Em dicionários, a marcação mais frequente é “s.f.” (substantivo feminino), o que confirma que “a alface” é vista como a forma mais estável. Em materiais didáticos, receitas, reportagens sobre alimentação e textos de saúde, o termo aparece quase sempre no feminino, reforçando esse uso entre leitores e estudantes. Alguns dicionários chegam a registrar a forma masculina como variante, mas a classificam como menos usual, regional ou coloquial, justamente para orientar quem busca um padrão de escrita mais alinhado à norma culta.

Quais cuidados ajudam a evitar erro no gênero de “alface”
Para não ficar em dúvida diante de leitores mais exigentes ou em situações de avaliação, vale adotar alguns cuidados simples de consistência. O principal é escolher um gênero e mantê-lo ao longo de todo o texto, sem alternar entre “a alface” e “o alface” na mesma página ou na mesma fala, o que pode causar certo estranhamento em quem lê ou ouve. Em correções de redação, essa oscilação pode ser interpretada como descuido ou desconhecimento da norma.
Essas orientações práticas costumam ser ensinadas em escolas e cursos de redação, justamente para facilitar o aprendizado e criar um padrão de uso mais uniforme entre livros, apostilas e conteúdos digitais, o que dá mais segurança a quem está escrevendo ou se comunicando. Professores também costumam recomendar que o estudante observe o gênero adotado pelos próprios enunciados das questões e pelas fontes de estudo confiáveis, para reforçar esse hábito.
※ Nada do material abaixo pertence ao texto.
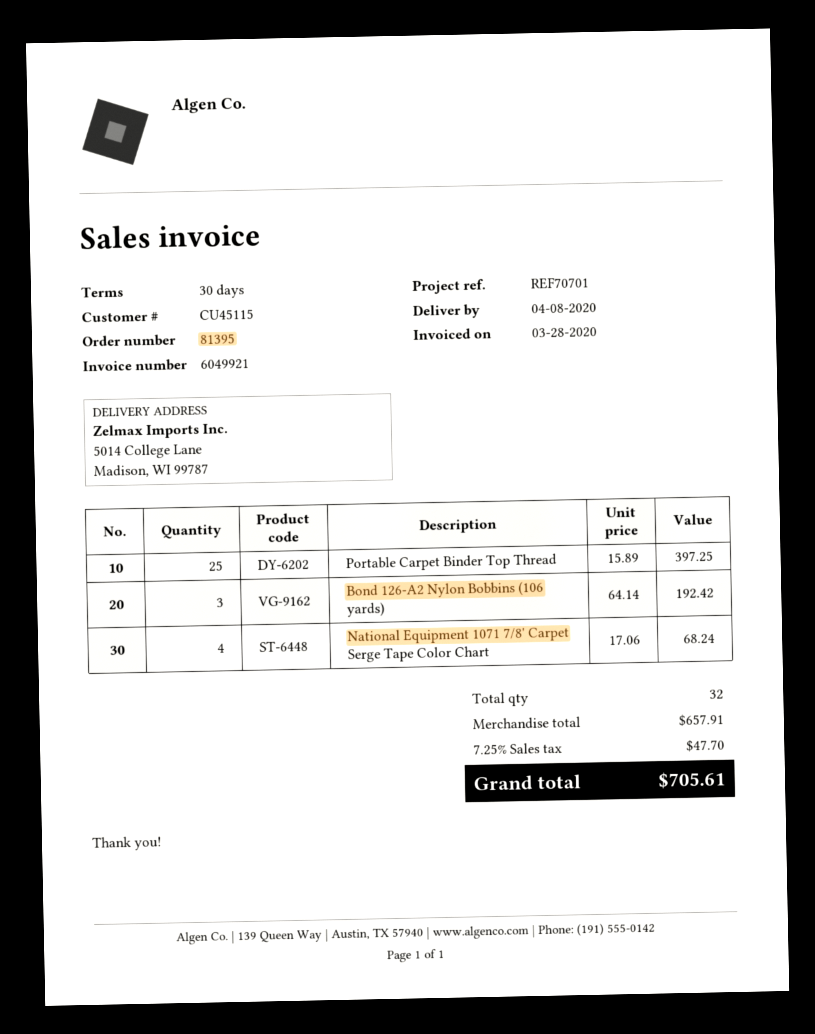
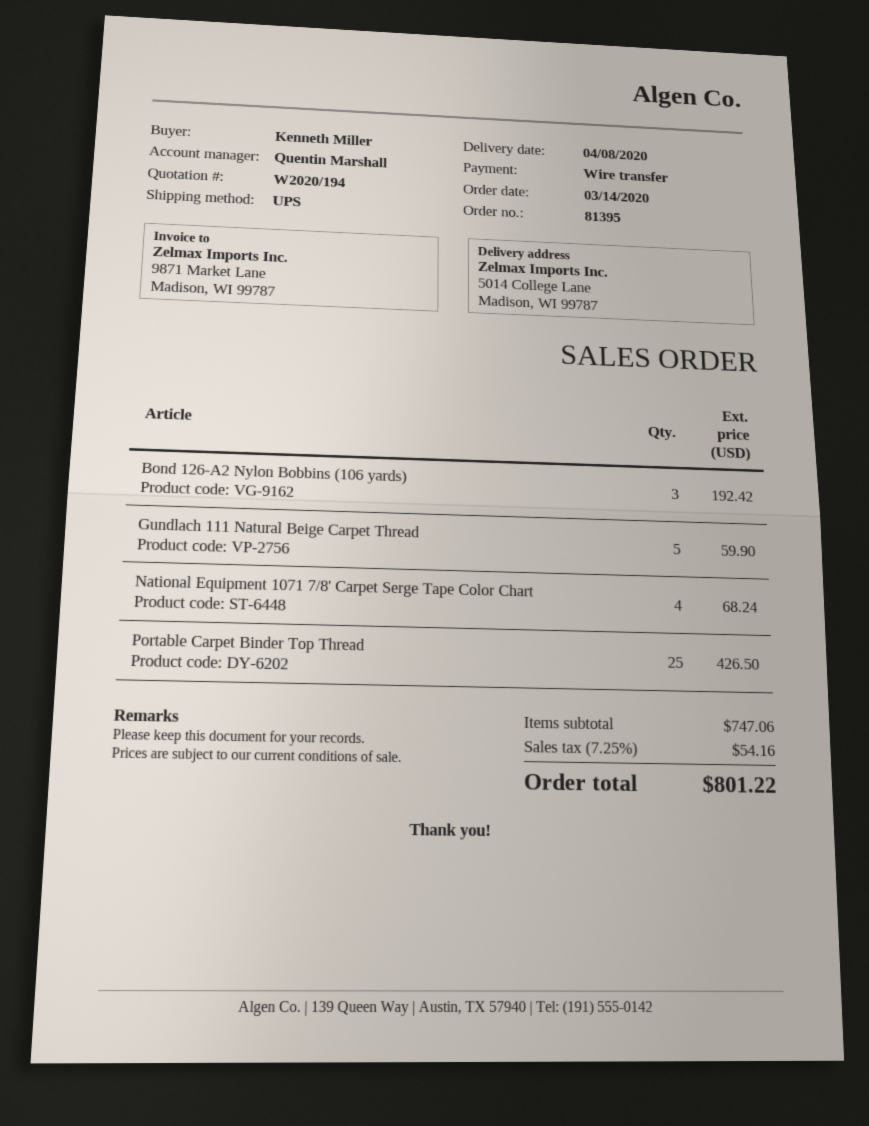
Portable Carpet Binder Top Thread: 25 for 397.25 -> 25 for 426.50
Gundlach 111 Natural Beige Carpet Thread: none -> 5 for 59.90
subtotal: 657.91 -> 747.06
tax: 7.25% = 47.70 -> 7.25% = 54.16
total: 705.61 -> 801.22

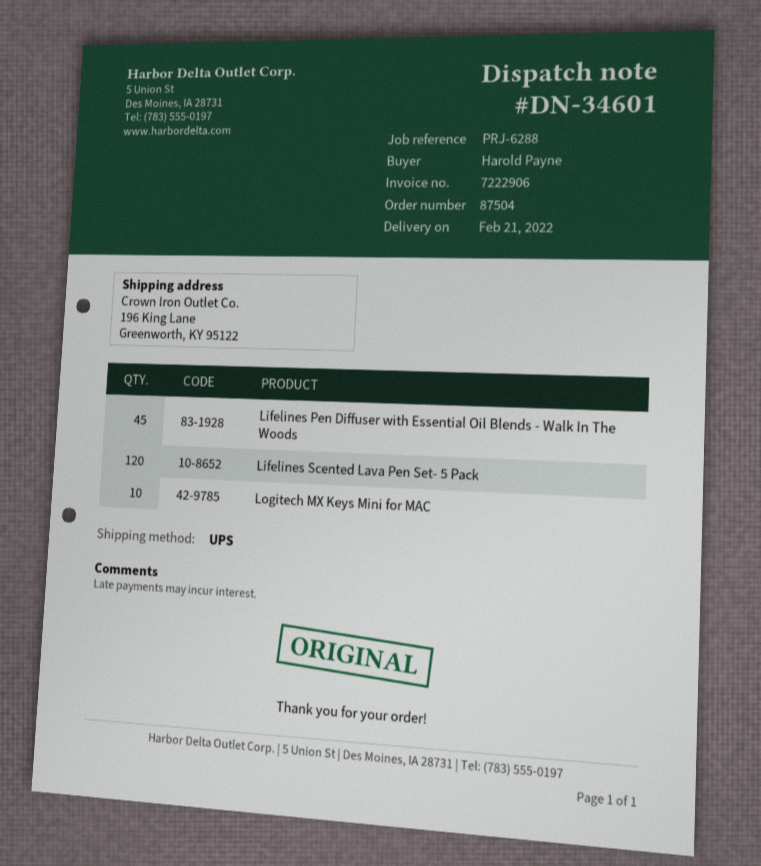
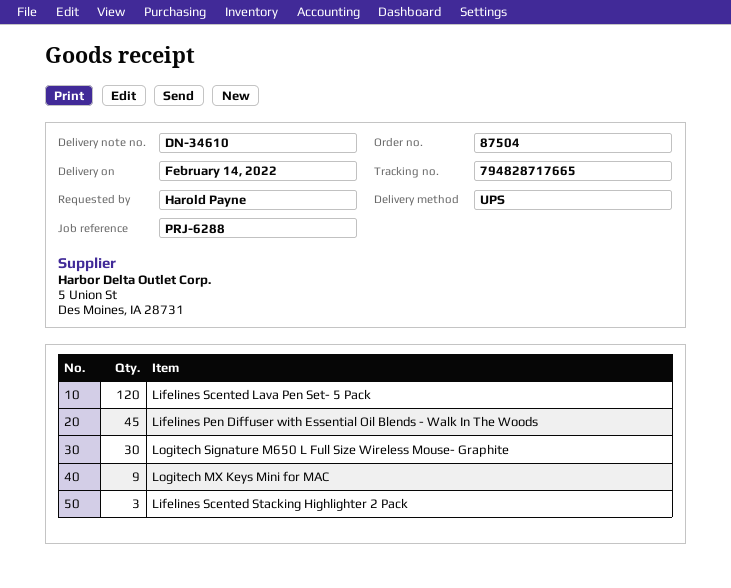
delivery note number: DN-34601 -> DN-34610
delivery date: 2022-02-21 -> 2022-02-14
Logitech MX Keys Mini for MAC: 10 -> 9
Logitech Signature M650 L Full Size Wireless Mouse- Graphite: none -> 30
Lifelines Scented Stacking Highlighter 2 Pack: none -> 3

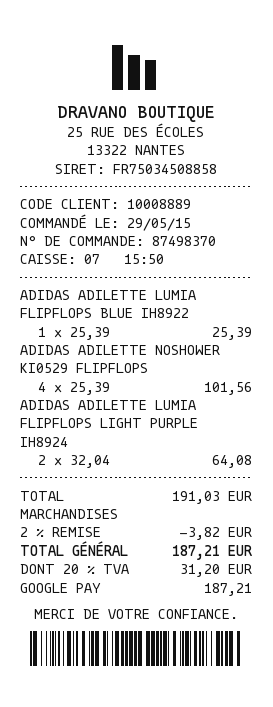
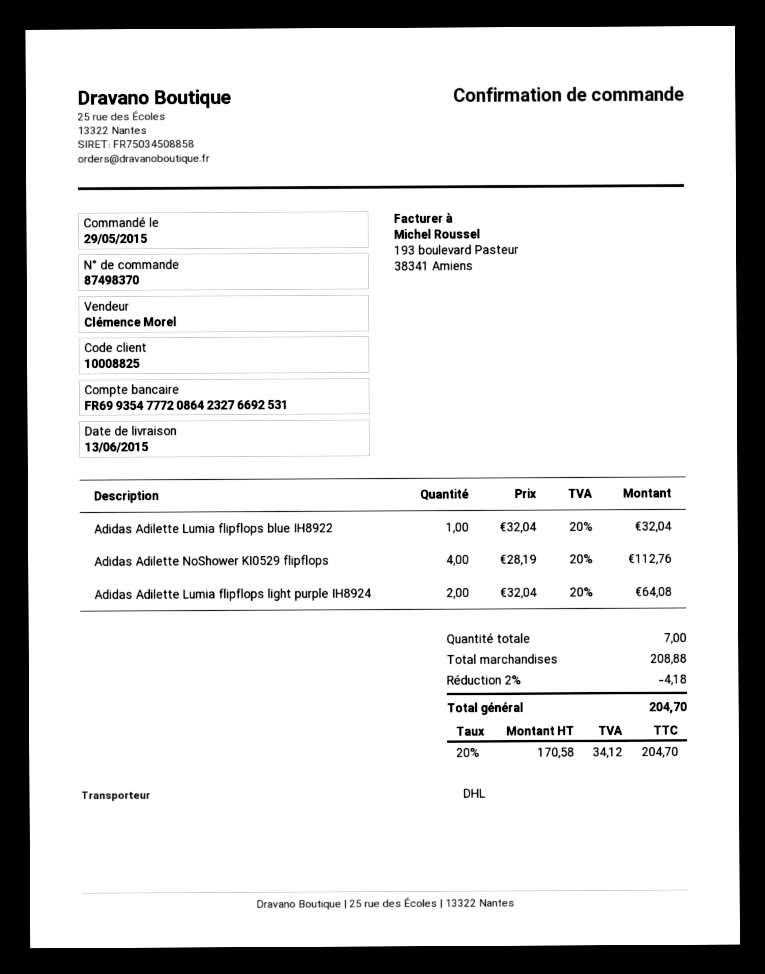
customer number: 10008889 -> 10008825
ADIDAS ADILETTE LUMIA FLIPFLOPS BLUE IH8922: 1 x 25.39 = 25.39 -> 1 x 32.04 = 32.04
ADIDAS ADILETTE NOSHOWER KI0529 FLIPFLOPS: 4 x 25.39 = 101.56 -> 4 x 28.19 = 112.76
subtotal: 191.03 -> 208.88
discount: 2% = 3.82 -> 2% = 4.18
tax: 20% = 31.20 -> 20% = 34.12
total: 187.21 -> 204.70

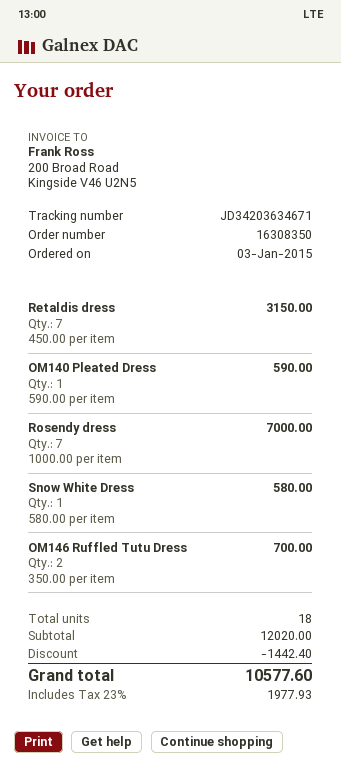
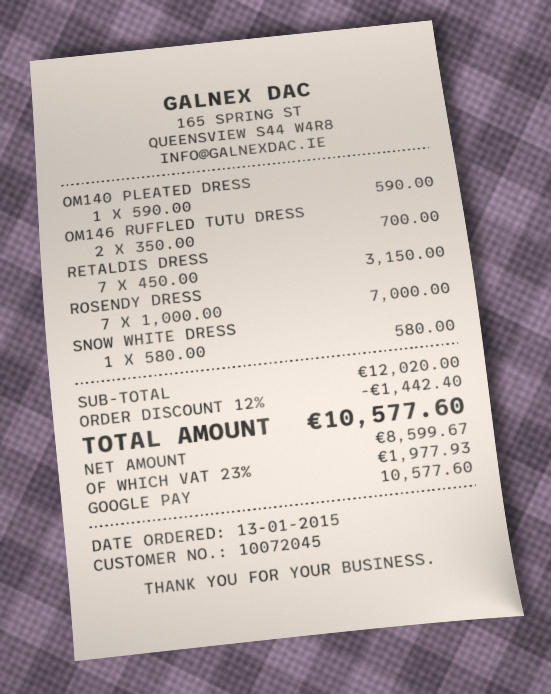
order date: 2015-01-03 -> 2015-01-13

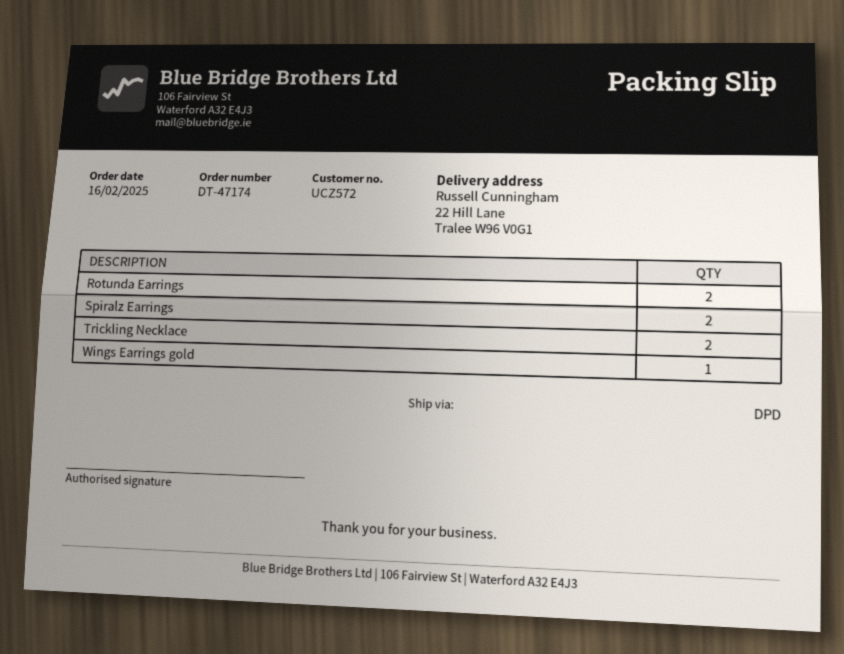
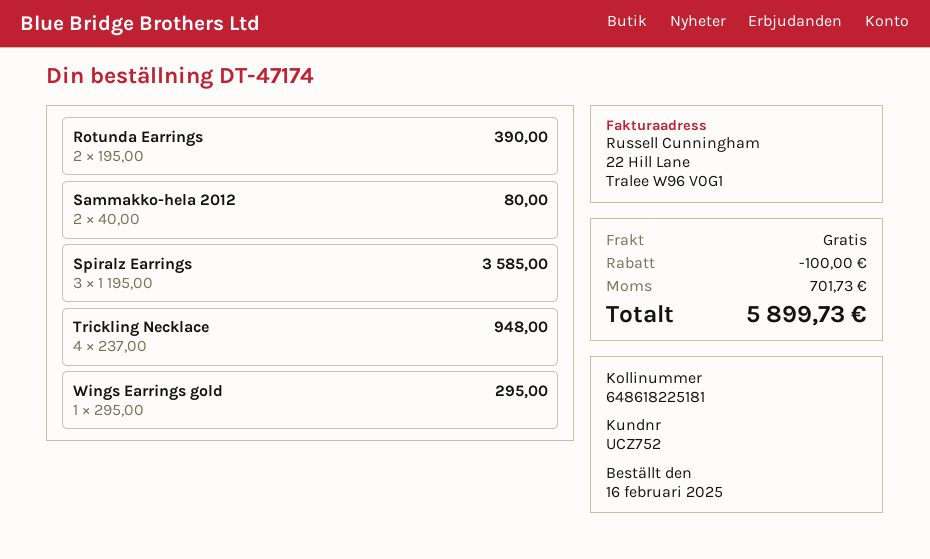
customer number: UCZ572 -> UCZ752
Spiralz Earrings: 2 -> 3
Trickling Necklace: 2 -> 4
Sammakko-hela 2012: none -> 2

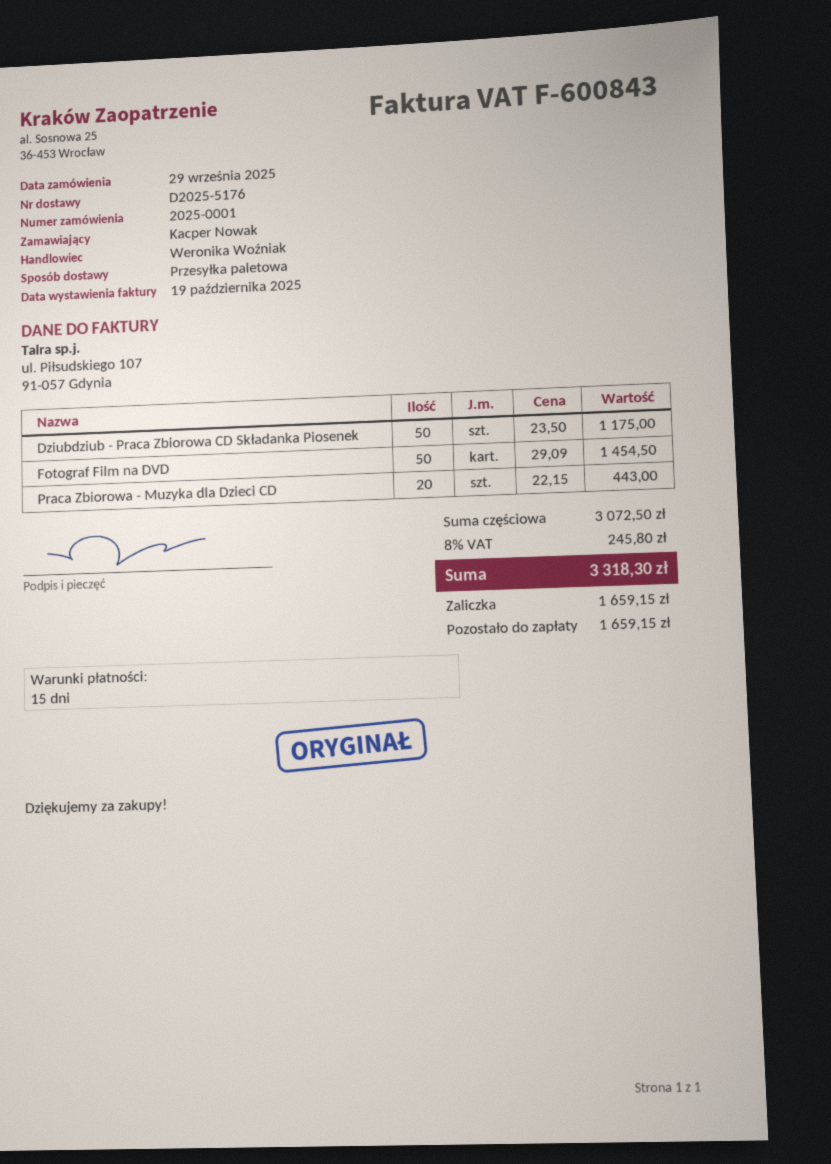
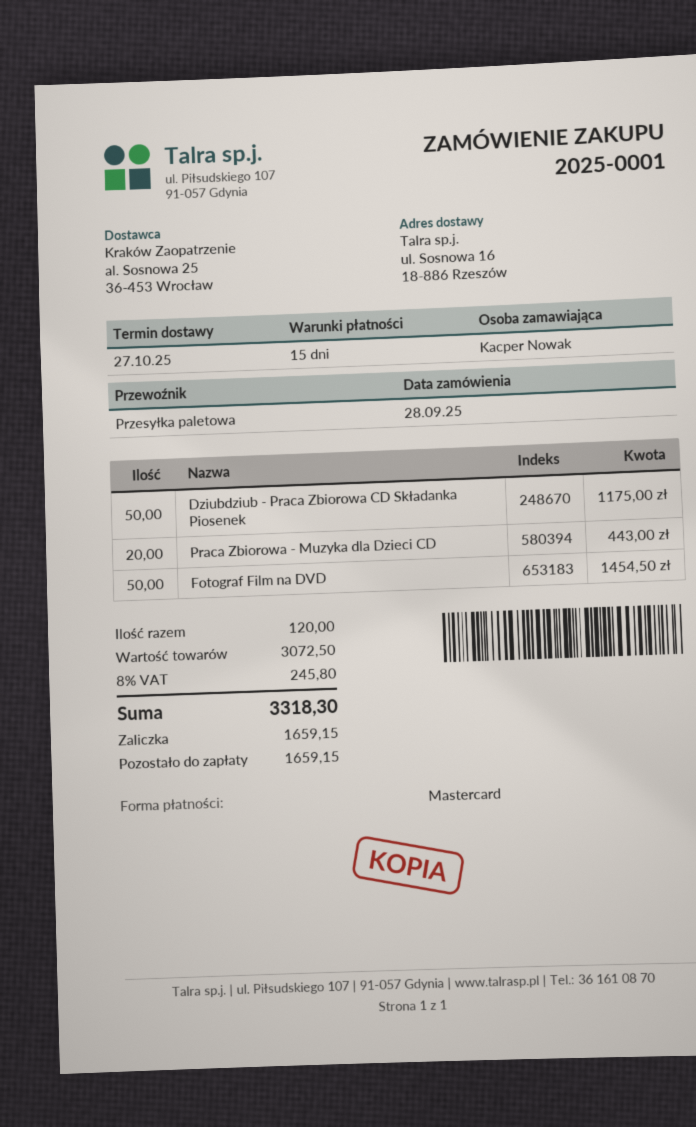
order date: 2025-09-29 -> 2025-09-28

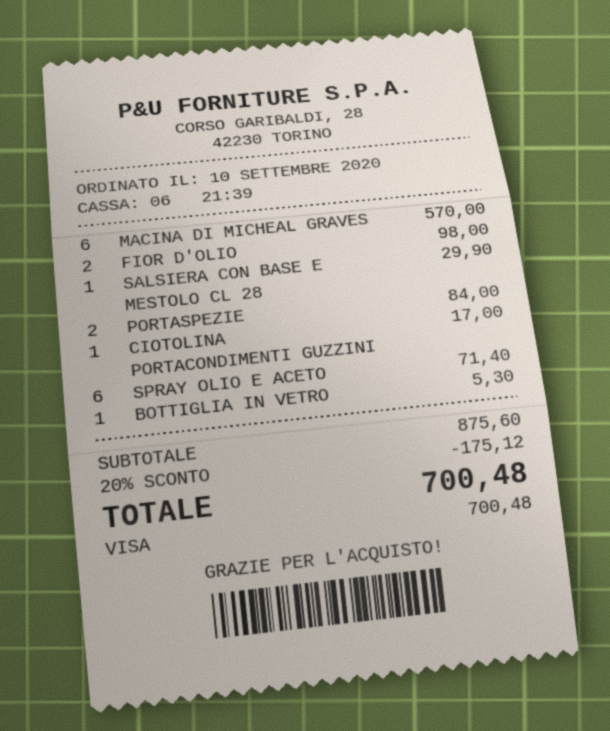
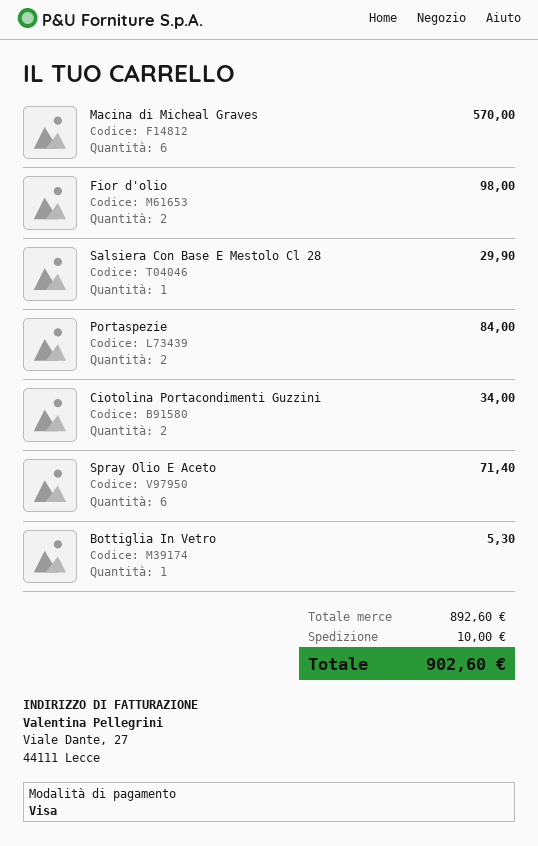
CIOTOLINA PORTACONDIMENTI GUZZINI: 1 for 17.00 -> 2 for 34.00
subtotal: 875.60 -> 892.60
discount: 20% = 175.12 -> none
shipping: none -> 10.00
total: 700.48 -> 902.60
- Consultar dicionários atualizados e observar que, em geral, “alface” aparece como substantivo feminino.
- Perceber o padrão de gênero de outras hortaliças citadas no mesmo contexto, como a cenoura e a couve.
- Manter o feminino em textos formais, como provas, trabalhos acadêmicos e materiais de trabalho.
- Revisar o texto procurando artigos e adjetivos que concordem com o gênero escolhido para o termo.
O que dizem dicionários e uso formal sobre “alface”
Ao consultar dicionários gerais de língua portuguesa, encontramos “alface” registrada principalmente como substantivo feminino, e o uso masculino, quando aparece, costuma ser indicado como regional, secundário ou menos frequente. A chamada norma culta, baseada nesses registros e no uso majoritário em textos formais, considera “a alface” a forma mais adequada em contextos padrão.
Por isso, ao escrever ou falar sobre alimentação, hortas, receitas ou orientações de saúde, optar pelo feminino costuma atender às expectativas de leitores e ouvintes acostumados à linguagem de jornais, livros didáticos e materiais de divulgação, enquanto a variação “o alface” permanece restrita a alguns grupos e regiões, sem mudar a indicação principal das obras de referência. Em resumo, quem deseja evitar questionamentos em contextos avaliativos ou profissionais faz bem em privilegiar “a alface” e reservar “o alface” apenas para situações muito específicas de uso regional ou técnico.